I know this is not really anything to do with your topic but, any tribute to Freddie that manages to avoid the subject of his sexuality deserves a round of applause in my book.That's not meant in a discriminatory way, rather that it just gets old.
I guess Brian chose that description because having worked, laughed, fought and suffered with Freddie over the 20 something years Queen were together, he and the rest of the band saw him as just that.A man. Not a gay man, not a flamboyant frontman, just a man.
I think some are a little too obsessed with reading homosexuality into every little comment, move and artistic decision he made.
I'm not saying one's sexuality is entirely irrelevant but what he showed on stage first and foremost was energy, passion, charisma and talent. Those elements are what any aspiring rock star should admire and try to emulate.

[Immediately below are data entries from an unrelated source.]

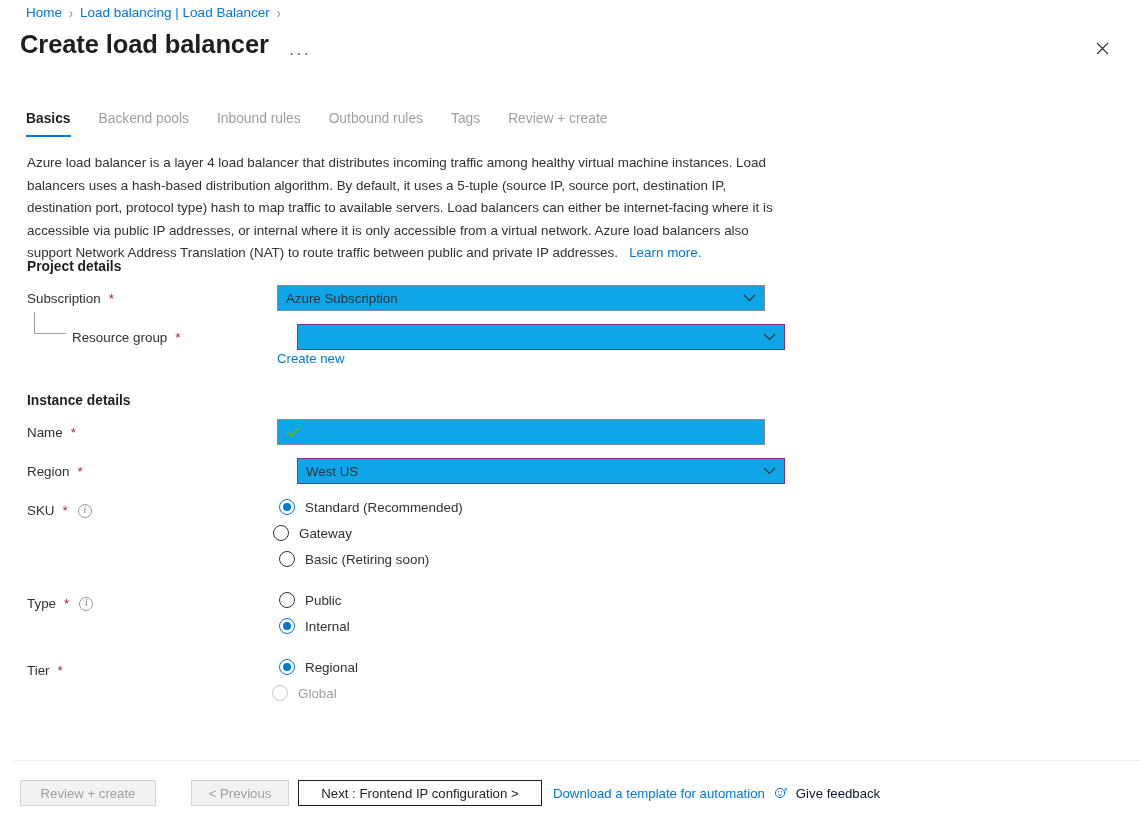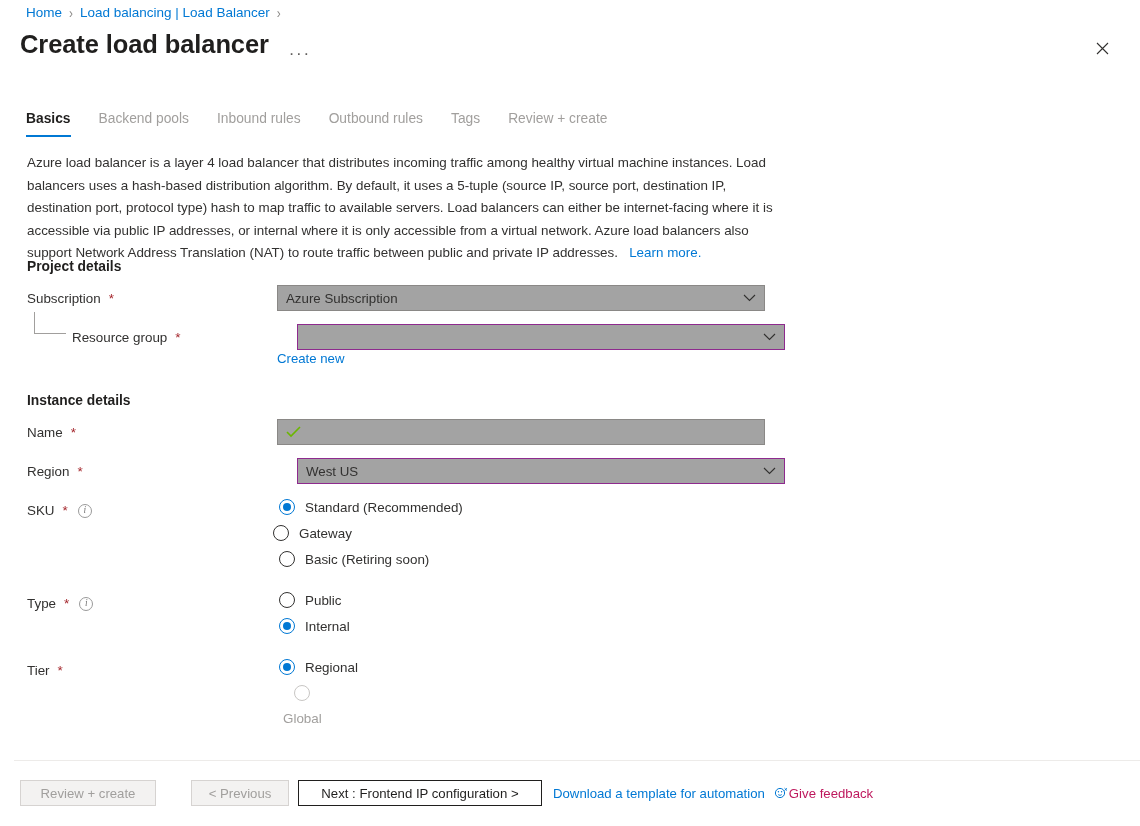--- a/index.html
+++ b/index.html
@@ -87,7 +87,7 @@
 
   .control {
     position:absolute; left:277px; width:488px; height:26px;
-    border:1px solid #8a8886; background:#a3a3a3;
+    border:1px solid #8a8886; background:#0ea5e9;
     display:flex; align-items:center; padding:0 8px;
     font-size:13.3px; color:#323130;
   }

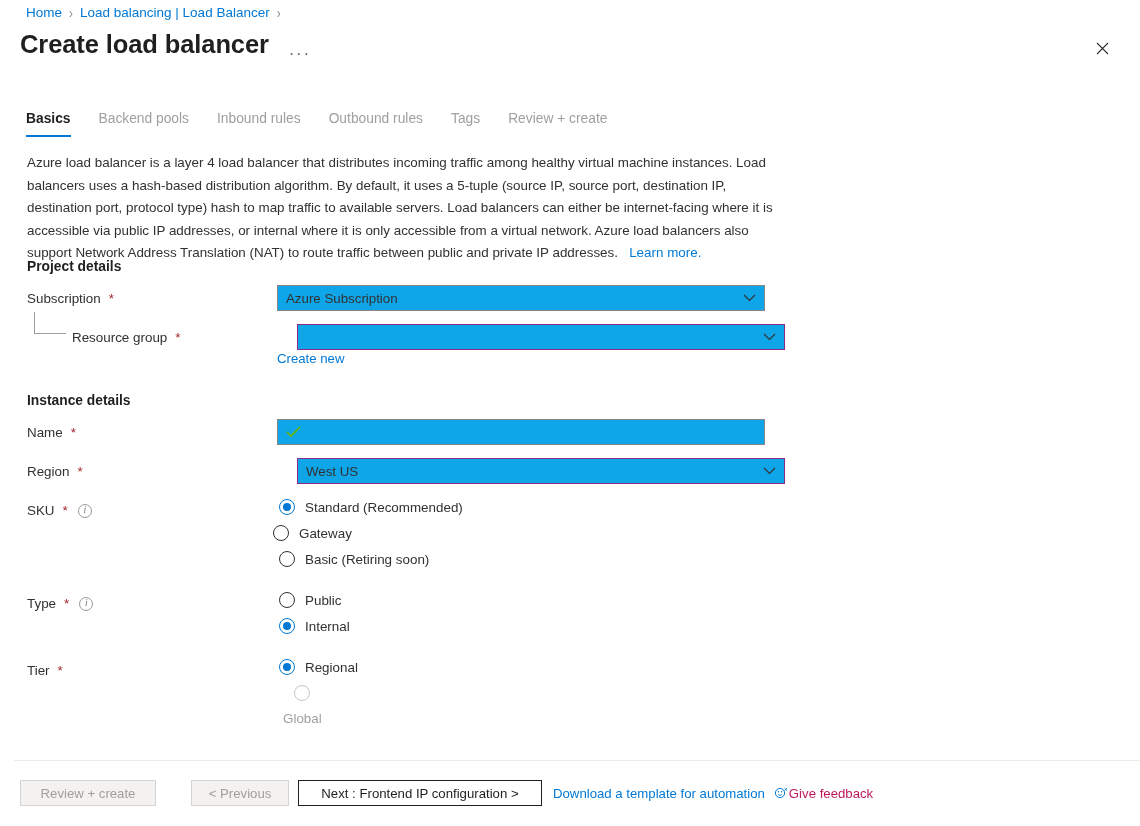--- a/index.html
+++ b/index.html
@@ -281,7 +281,7 @@
     <span class="radio checked"></span>
     <span>Regional</span>
   </div>
-  <div class="radio-row disabled" style="left:283px; top:685px;flex-direction:column;">
+  <div class="radio-row disabled" style="left:272px; top:685px;">
     <span class="radio disabled"></span>
     <span>Global</span>
   </div>

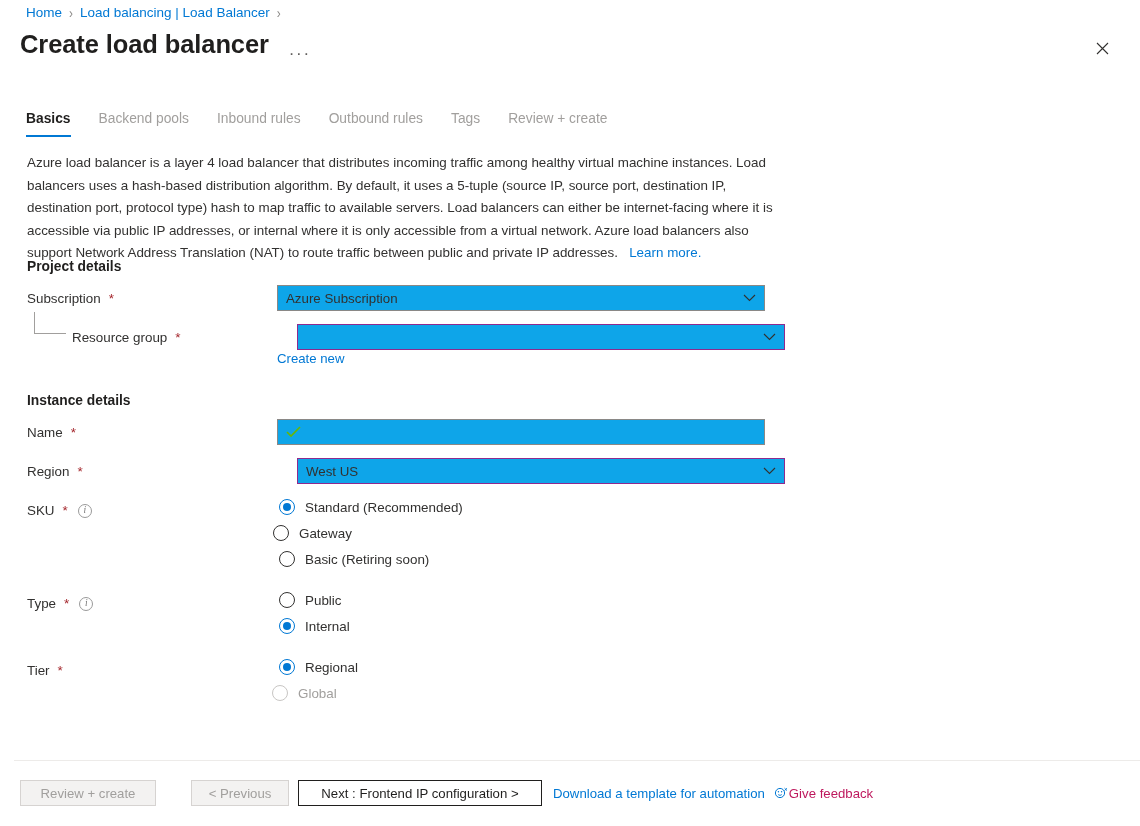--- a/index.html
+++ b/index.html
@@ -142,8 +142,8 @@
     font-size:13.2px; color:#0078d4; cursor:pointer; white-space:nowrap;
   }
   .feedback {
-    display:inline-flex; align-items:center; gap:1px;
-    font-size:13.2px; color:#be185d; cursor:pointer; white-space:nowrap;
+    display:inline-flex; align-items:center; gap:8px;
+    font-size:13.2px; color:#0f172a; cursor:pointer; white-space:nowrap;
   }
 </style>
 </head>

It shouldn't matter but I can't help get angry when I watch a Queen vid on youtube, let's say, 'Under Pressure at Wembley', where the band are a tight unit, wowing the crowd, delivering a classic and then you scroll down and the first comment is some fool who's written 'he's so fruity' or 'that guy was like, SOOOOO gay' etc.
Regardless of what Freddie may have said and done in private, you didn't see him in public marches, campaigning for equal rights or bringing up his sexuality in every TV/radio or magazine article. Maybe we should follow his lead?